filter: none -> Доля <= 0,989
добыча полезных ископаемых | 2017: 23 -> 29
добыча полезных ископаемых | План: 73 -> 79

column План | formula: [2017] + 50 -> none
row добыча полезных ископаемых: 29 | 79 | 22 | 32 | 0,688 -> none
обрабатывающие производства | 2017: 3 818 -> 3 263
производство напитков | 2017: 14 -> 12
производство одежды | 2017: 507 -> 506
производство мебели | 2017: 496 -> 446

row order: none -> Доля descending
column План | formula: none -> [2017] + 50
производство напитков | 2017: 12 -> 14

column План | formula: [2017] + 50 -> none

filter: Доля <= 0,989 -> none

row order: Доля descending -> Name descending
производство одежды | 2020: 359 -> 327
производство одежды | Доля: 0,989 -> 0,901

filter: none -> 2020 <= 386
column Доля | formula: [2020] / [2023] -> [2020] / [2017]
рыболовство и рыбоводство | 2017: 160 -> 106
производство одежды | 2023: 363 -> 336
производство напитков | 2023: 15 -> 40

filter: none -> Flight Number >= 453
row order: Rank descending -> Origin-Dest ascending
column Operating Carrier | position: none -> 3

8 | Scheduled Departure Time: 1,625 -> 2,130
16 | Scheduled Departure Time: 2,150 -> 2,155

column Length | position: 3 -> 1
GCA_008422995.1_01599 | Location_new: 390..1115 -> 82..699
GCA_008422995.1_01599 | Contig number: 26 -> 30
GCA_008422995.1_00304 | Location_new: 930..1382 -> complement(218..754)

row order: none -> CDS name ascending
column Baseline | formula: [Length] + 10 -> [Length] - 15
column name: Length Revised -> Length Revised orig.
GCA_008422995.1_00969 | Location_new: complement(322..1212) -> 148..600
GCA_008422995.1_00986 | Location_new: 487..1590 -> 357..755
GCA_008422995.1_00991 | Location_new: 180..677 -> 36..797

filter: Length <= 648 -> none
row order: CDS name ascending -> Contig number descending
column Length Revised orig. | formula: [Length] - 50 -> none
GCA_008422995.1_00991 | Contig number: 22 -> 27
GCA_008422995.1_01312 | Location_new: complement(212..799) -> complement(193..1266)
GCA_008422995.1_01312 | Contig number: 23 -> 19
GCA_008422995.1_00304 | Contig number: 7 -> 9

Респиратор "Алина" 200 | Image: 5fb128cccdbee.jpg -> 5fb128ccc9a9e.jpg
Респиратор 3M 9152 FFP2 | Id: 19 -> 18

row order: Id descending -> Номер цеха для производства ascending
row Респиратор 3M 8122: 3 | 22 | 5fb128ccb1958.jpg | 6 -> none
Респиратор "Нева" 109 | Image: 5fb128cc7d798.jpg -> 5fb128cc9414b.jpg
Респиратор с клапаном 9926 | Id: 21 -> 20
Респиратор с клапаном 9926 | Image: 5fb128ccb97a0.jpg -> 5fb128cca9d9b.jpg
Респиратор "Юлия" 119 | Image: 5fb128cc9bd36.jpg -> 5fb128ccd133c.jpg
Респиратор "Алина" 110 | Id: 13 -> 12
---*---
- **Work request**:
Without omission, retype the full listing shown above.

- **Answer to this task**:
filter: none -> Доля <= 0,989
добыча полезных ископаемых | 2017: 23 -> 29
добыча полезных ископаемых | План: 73 -> 79

column План | formula: [2017] + 50 -> none
row добыча полезных ископаемых: 29 | 79 | 22 | 32 | 0,688 -> none
обрабатывающие производства | 2017: 3 818 -> 3 263
производство напитков | 2017: 14 -> 12
производство одежды | 2017: 507 -> 506
производство мебели | 2017: 496 -> 446

row order: none -> Доля descending
column План | formula: none -> [2017] + 50
производство напитков | 2017: 12 -> 14

column План | formula: [2017] + 50 -> none

filter: Доля <= 0,989 -> none

row order: Доля descending -> Name descending
производство одежды | 2020: 359 -> 327
производство одежды | Доля: 0,989 -> 0,901

filter: none -> 2020 <= 386
column Доля | formula: [2020] / [2023] -> [2020] / [2017]
рыболовство и рыбоводство | 2017: 160 -> 106
производство одежды | 2023: 363 -> 336
производство напитков | 2023: 15 -> 40

filter: none -> Flight Number >= 453
row order: Rank descending -> Origin-Dest ascending
column Operating Carrier | position: none -> 3

8 | Scheduled Departure Time: 1,625 -> 2,130
16 | Scheduled Departure Time: 2,150 -> 2,155

column Length | position: 3 -> 1
GCA_008422995.1_01599 | Location_new: 390..1115 -> 82..699
GCA_008422995.1_01599 | Contig number: 26 -> 30
GCA_008422995.1_00304 | Location_new: 930..1382 -> complement(218..754)

row order: none -> CDS name ascending
column Baseline | formula: [Length] + 10 -> [Length] - 15
column name: Length Revised -> Length Revised orig.
GCA_008422995.1_00969 | Location_new: complement(322..1212) -> 148..600
GCA_008422995.1_00986 | Location_new: 487..1590 -> 357..755
GCA_008422995.1_00991 | Location_new: 180..677 -> 36..797

filter: Length <= 648 -> none
row order: CDS name ascending -> Contig number descending
column Length Revised orig. | formula: [Length] - 50 -> none
GCA_008422995.1_00991 | Contig number: 22 -> 27
GCA_008422995.1_01312 | Location_new: complement(212..799) -> complement(193..1266)
GCA_008422995.1_01312 | Contig number: 23 -> 19
GCA_008422995.1_00304 | Contig number: 7 -> 9

Респиратор "Алина" 200 | Image: 5fb128cccdbee.jpg -> 5fb128ccc9a9e.jpg
Респиратор 3M 9152 FFP2 | Id: 19 -> 18

row order: Id descending -> Номер цеха для производства ascending
row Респиратор 3M 8122: 3 | 22 | 5fb128ccb1958.jpg | 6 -> none
Респиратор "Нева" 109 | Image: 5fb128cc7d798.jpg -> 5fb128cc9414b.jpg
Респиратор с клапаном 9926 | Id: 21 -> 20
Респиратор с клапаном 9926 | Image: 5fb128ccb97a0.jpg -> 5fb128cca9d9b.jpg
Респиратор "Юлия" 119 | Image: 5fb128cc9bd36.jpg -> 5fb128ccd133c.jpg
Респиратор "Алина" 110 | Id: 13 -> 12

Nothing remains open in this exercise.